**Records supplied:**
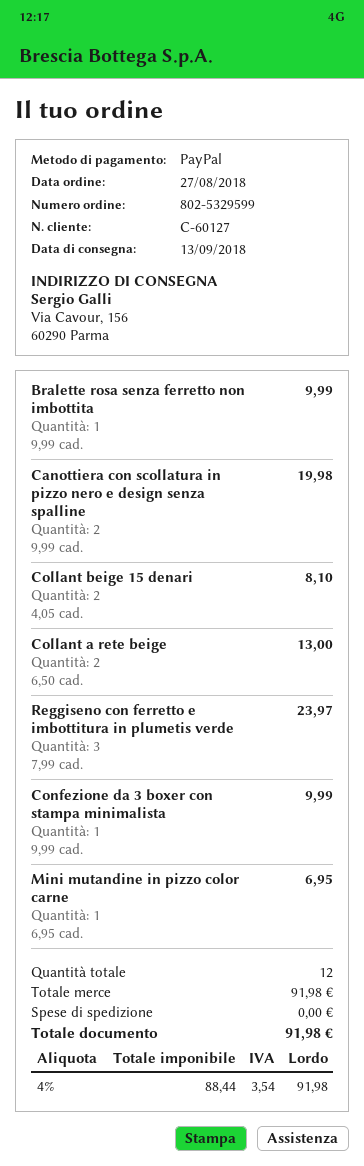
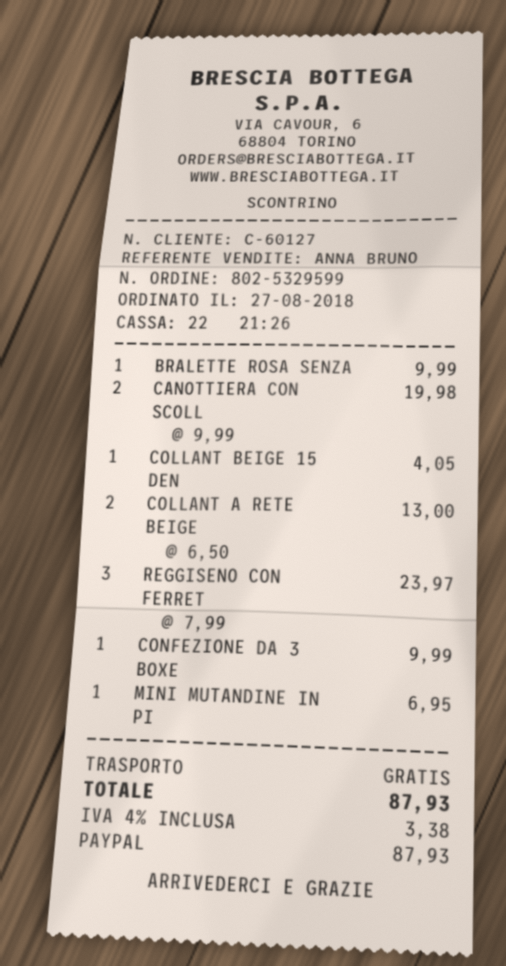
Collant beige 15 denari: 2 x 4.05 = 8.10 -> 1 x 4.05 = 4.05
tax: 4% = 3.54 -> 4% = 3.38
total: 91.98 -> 87.93

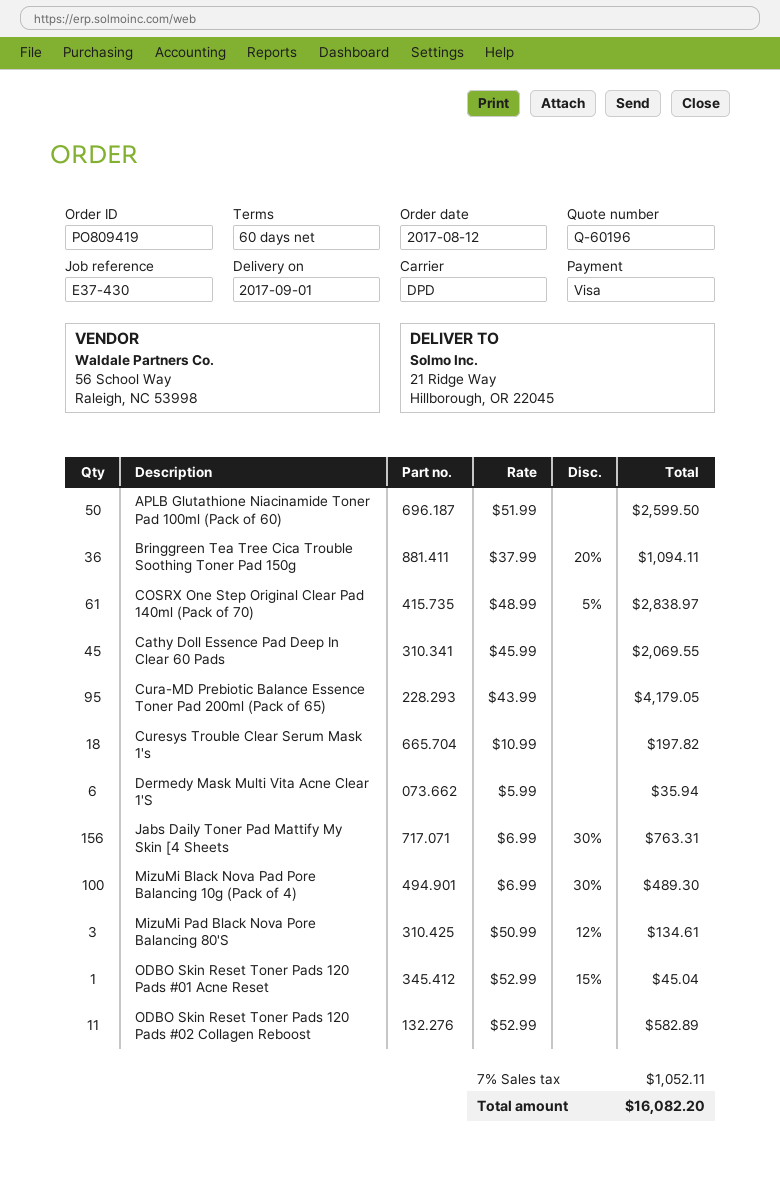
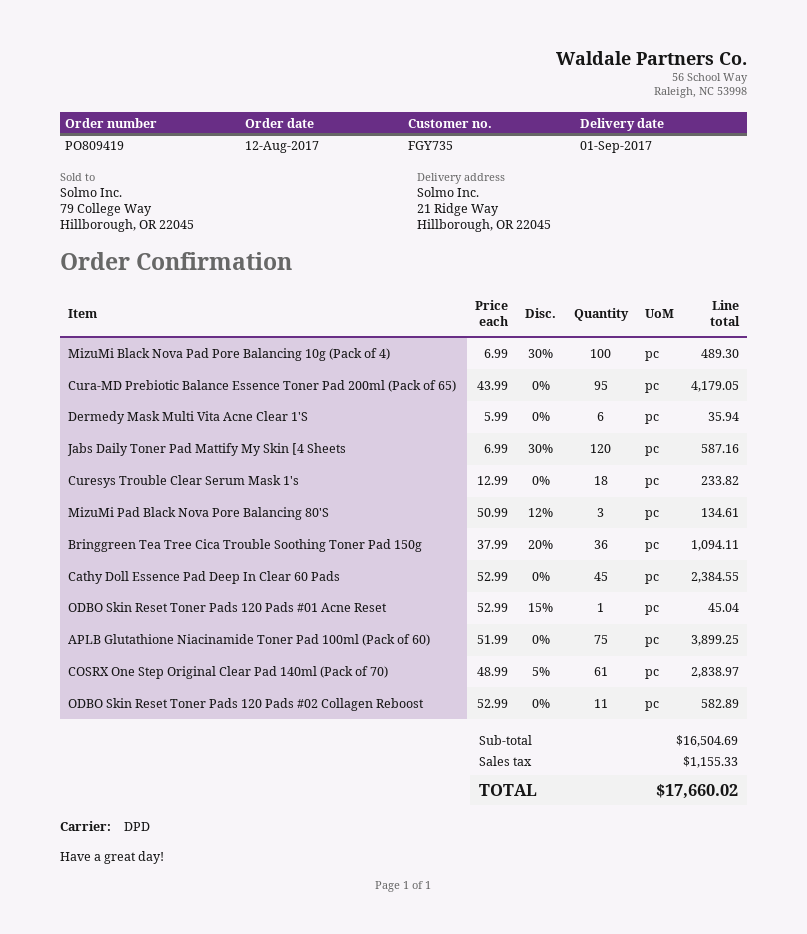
APLB Glutathione Niacinamide Toner Pad 100ml (Pack of 60): 50 x 51.99 = 2599.50 -> 75 x 51.99 = 3899.25
Cathy Doll Essence Pad Deep In Clear 60 Pads: 45 x 45.99 = 2069.55 -> 45 x 52.99 = 2384.55
Curesys Trouble Clear Serum Mask 1's: 18 x 10.99 = 197.82 -> 18 x 12.99 = 233.82
Jabs Daily Toner Pad Mattify My Skin [4 Sheets: 156 x 6.99 - 30% = 763.31 -> 120 x 6.99 - 30% = 587.16
tax: 1052.11 -> 1155.33
total: 16082.20 -> 17660.02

**What the exercise asks:** Please show the lines of the material that contain the string "Clear".

**Output of the exercise:**
Cathy Doll Essence Pad Deep In Clear 60 Pads: 45 x 45.99 = 2069.55 -> 45 x 52.99 = 2384.55
Curesys Trouble Clear Serum Mask 1's: 18 x 10.99 = 197.82 -> 18 x 12.99 = 233.82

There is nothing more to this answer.